**Task requirements:**
The whole listing needs retyping exactly; keep the pictures out of it.
::::
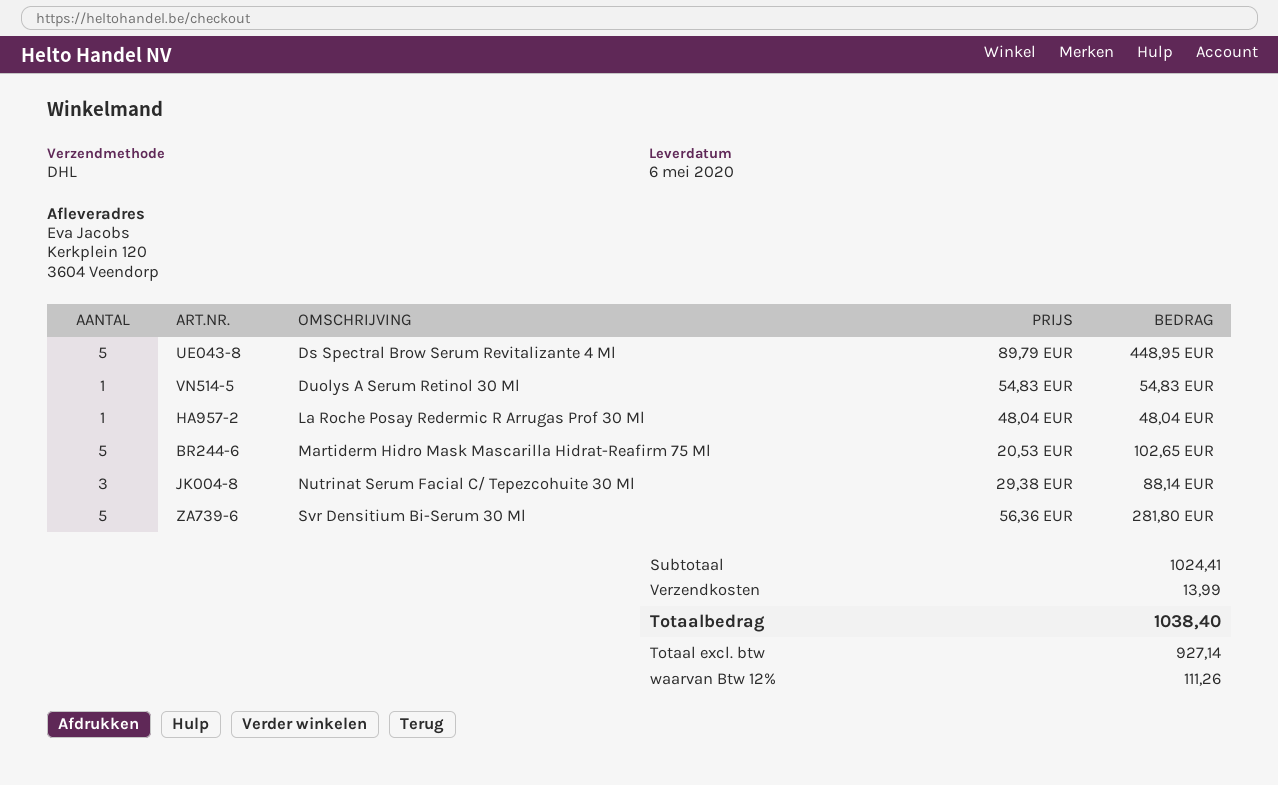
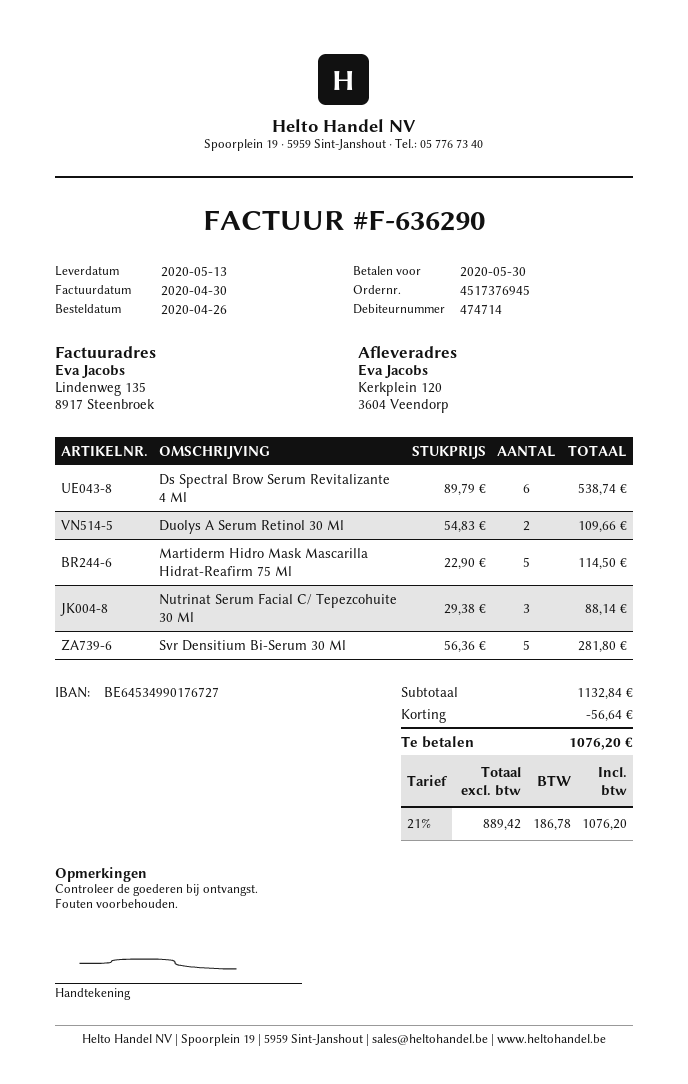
delivery date: 2020-05-06 -> 2020-05-13
Ds Spectral Brow Serum Revitalizante 4 Ml: 5 x 89.79 = 448.95 -> 6 x 89.79 = 538.74
Duolys A Serum Retinol 30 Ml: 1 x 54.83 = 54.83 -> 2 x 54.83 = 109.66
La Roche Posay Redermic R Arrugas Prof 30 Ml: 1 x 48.04 = 48.04 -> none
Martiderm Hidro Mask Mascarilla Hidrat-Reafirm 75 Ml: 5 x 20.53 = 102.65 -> 5 x 22.90 = 114.50
subtotal: 1024.41 -> 1132.84
discount: none -> 56.64
shipping: 13.99 -> none
net: 927.14 -> 889.42
tax: 12% = 111.26 -> 21% = 186.78
total: 1038.40 -> 1076.20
::::
**Task output:**
delivery date: 2020-05-06 -> 2020-05-13
Ds Spectral Brow Serum Revitalizante 4 Ml: 5 x 89.79 = 448.95 -> 6 x 89.79 = 538.74
Duolys A Serum Retinol 30 Ml: 1 x 54.83 = 54.83 -> 2 x 54.83 = 109.66
La Roche Posay Redermic R Arrugas Prof 30 Ml: 1 x 48.04 = 48.04 -> none
Martiderm Hidro Mask Mascarilla Hidrat-Reafirm 75 Ml: 5 x 20.53 = 102.65 -> 5 x 22.90 = 114.50
subtotal: 1024.41 -> 1132.84
discount: none -> 56.64
shipping: 13.99 -> none
net: 927.14 -> 889.42
tax: 12% = 111.26 -> 21% = 186.78
total: 1038.40 -> 1076.20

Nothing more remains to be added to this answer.